Georges Charpak (1924-2010)

In 1968 Polish-born Jewish French physicist Georges Charpak (1924-2010) invents the Multiwire Proportional Chamber, a particle detector that allows the determination of high precision particle tracks in 3-D.

Gabriele Veneziano (1942-)

In 1968 Italian physicist Gabriele Veneziano (1942-) of CERN discovers that the physics of the strong nuclear force can be modeled by Euler's Gamma Function, which he finds in a book on the history of mathematics by chance, becoming the beginnings of Superstring Theory.

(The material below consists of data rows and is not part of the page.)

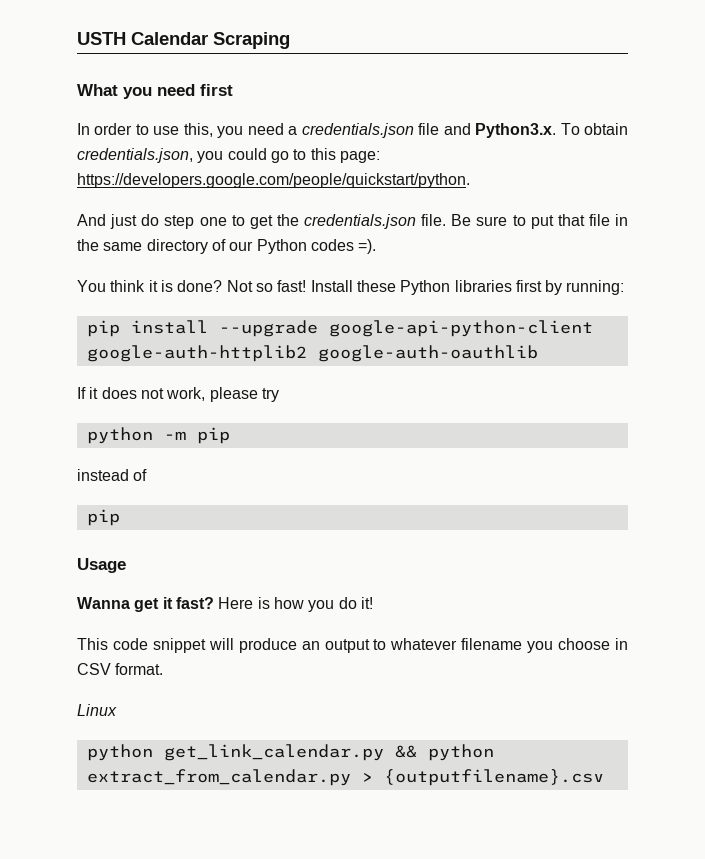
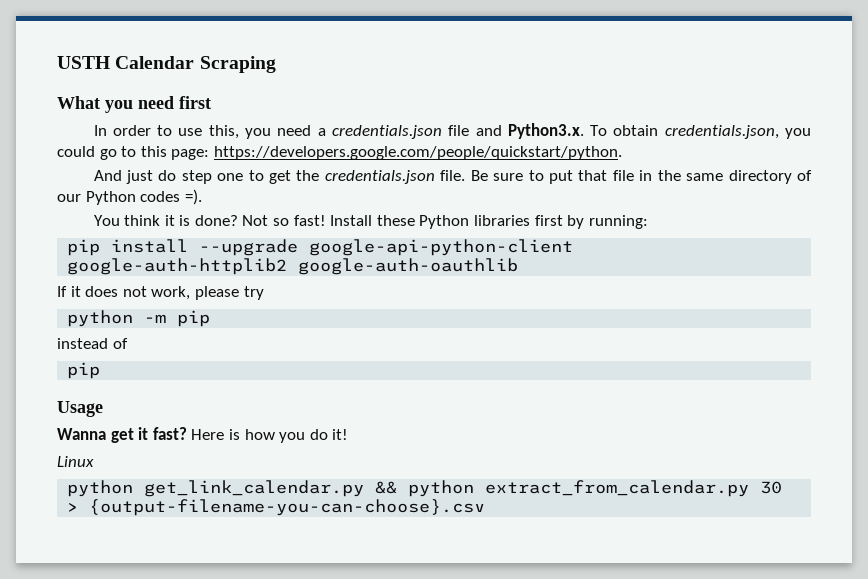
- This code snippet will produce an output to whatever filename you choose in CSV format.
- python get_link_calendar.py && python extract_from_calendar.py > {outputfilename}.csv
+ python get_link_calendar.py && python extract_from_calendar.py 30 > {output-filename-you-can-choose}.csv

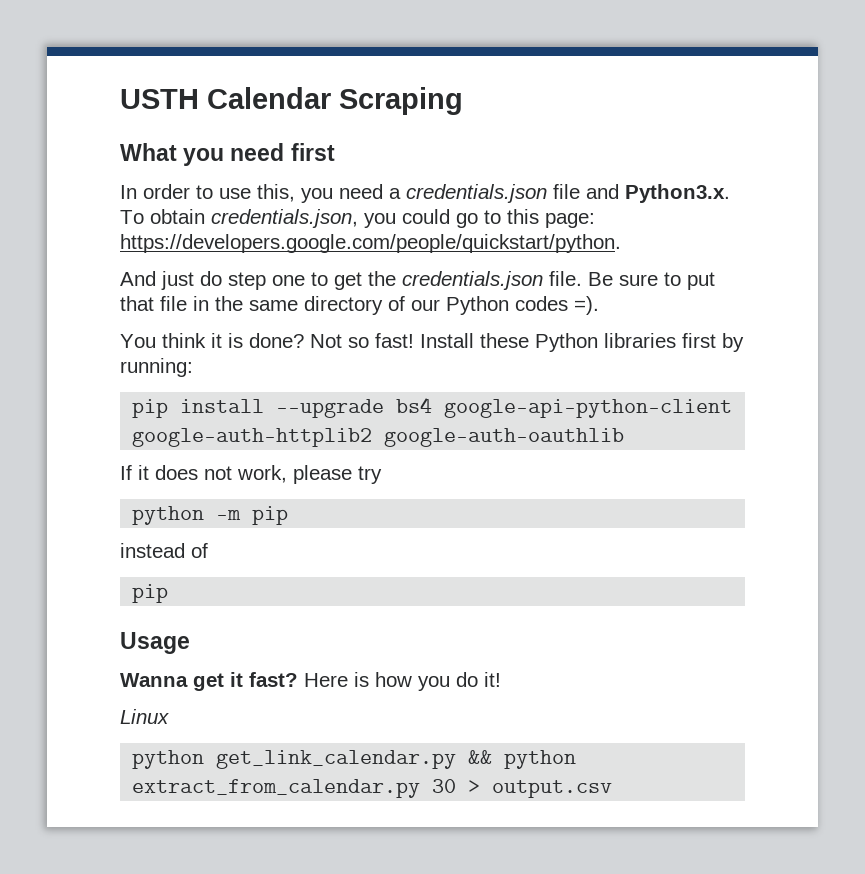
- pip install --upgrade google-api-python-client google-auth-httplib2 google-auth-oauthlib
+ pip install --upgrade bs4 google-api-python-client google-auth-httplib2 google-auth-oauthlib
- python get_link_calendar.py && python extract_from_calendar.py 30 > {output-filename-you-can-choose}.csv
+ python get_link_calendar.py && python extract_from_calendar.py 30 > output.csv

Sir Roger Penrose (1931-) Stephen William Hawking (1942-2018) Jacob David Bekenstein (1947-) Vahe Guzadyan (1955-)

In 1969 English physicists Roger Penrose (1931-) and Stephen William Hawking (1942-2018) prove that all matter within a black hole collapses to a singularity of infinite density and zero volume; Penrose proposes the Cosmic Censorship (Naked Singularity) Hypothesis, that singularities predicted by Einstein's Gen. Theory of Relativity can be "clothed" (restricted in their influence) by black holes, getting around the problem that "naked" singularities would destroy the Universe - if a singularity can destroy the U, it can create it? In 1971 Hawking suggests that black holes the size of a proton weighing 10 tons were formed following the Big Bang; the first black hole, Cygnus X-1 is discovered in Apr.-May 1971 - black swan jokes here? In 1972 Mexican-born Israeli physicist Jacob David Bekenstein (1947-) predicts that black holes should have a positive temperature and entropy. In 1974 Hawking proposes that black holes are not completely black, but are radiating black bodies that slowly evaporate away by emitting Hawking (Hawking-Bekenstein) Thermal Radiation, then explode. In 1980 Hawking claims that a Theory of Everything will be developed by the end of the cent.; in 2010 he reverses himself and says that a "family of interconnected theories" will emerge instead. In 2005 Penrose pub. The Road to Reality: A Complete Guide to the Laws of the Universe, which claims that the recognized laws of physics are incomplete, and "I do not believe that we have yet found the true 'road to reality'." In 2010 Penrose and Armenian physicist Vahagn "Vahe" Gurzadyan (1955-) pub. Cycles of Time: An Extraordinary New View of the Universe, which proposes Conformal Cyclic Cosmology, in which the U iterates through infinite cycles where the future timelike infinity of each iteration becomes the Big Bang singularity of the next; "Concentric circles in WMAP data may provide evidence of violent pre-Big-Bang activity."

Yoichiro Nambu (1921-) Leonard Susskind (1940-) Holger Bech Nielsen (1941-)

In 1970 Am. physicists Yoichiro Nambu (1921-), Leonard Susskind (1940-), and Holger Bech Nielsen (1941-) independently suggest the possibility that a theory of relativistic 1-dim. vibrating strings can explain particle physics; Nielsen is the first to call it String Theory.

Yakov Borisovich Zeldovich (1914-87) Stephen Hawking (1942-)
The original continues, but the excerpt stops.